═══ Dataset records
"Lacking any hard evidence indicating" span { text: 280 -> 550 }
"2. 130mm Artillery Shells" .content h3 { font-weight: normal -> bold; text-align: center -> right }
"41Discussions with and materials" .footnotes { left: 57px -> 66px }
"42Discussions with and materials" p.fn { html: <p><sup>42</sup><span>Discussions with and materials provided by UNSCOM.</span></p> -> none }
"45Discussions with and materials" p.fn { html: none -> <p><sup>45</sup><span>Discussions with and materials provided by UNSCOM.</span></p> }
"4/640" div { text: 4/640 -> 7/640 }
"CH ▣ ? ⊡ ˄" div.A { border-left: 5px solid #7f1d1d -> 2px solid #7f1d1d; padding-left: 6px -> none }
══════
#### Task directions
Nothing should be returned except the lines from the one holding "text: 4/640 ->" through the final line of the listing, exactly as they appear.

#### The answer
"4/640" div { text: 4/640 -> 7/640 }
"CH ▣ ? ⊡ ˄" div.A { border-left: 5px solid #7f1d1d -> 2px solid #7f1d1d; padding-left: 6px -> none }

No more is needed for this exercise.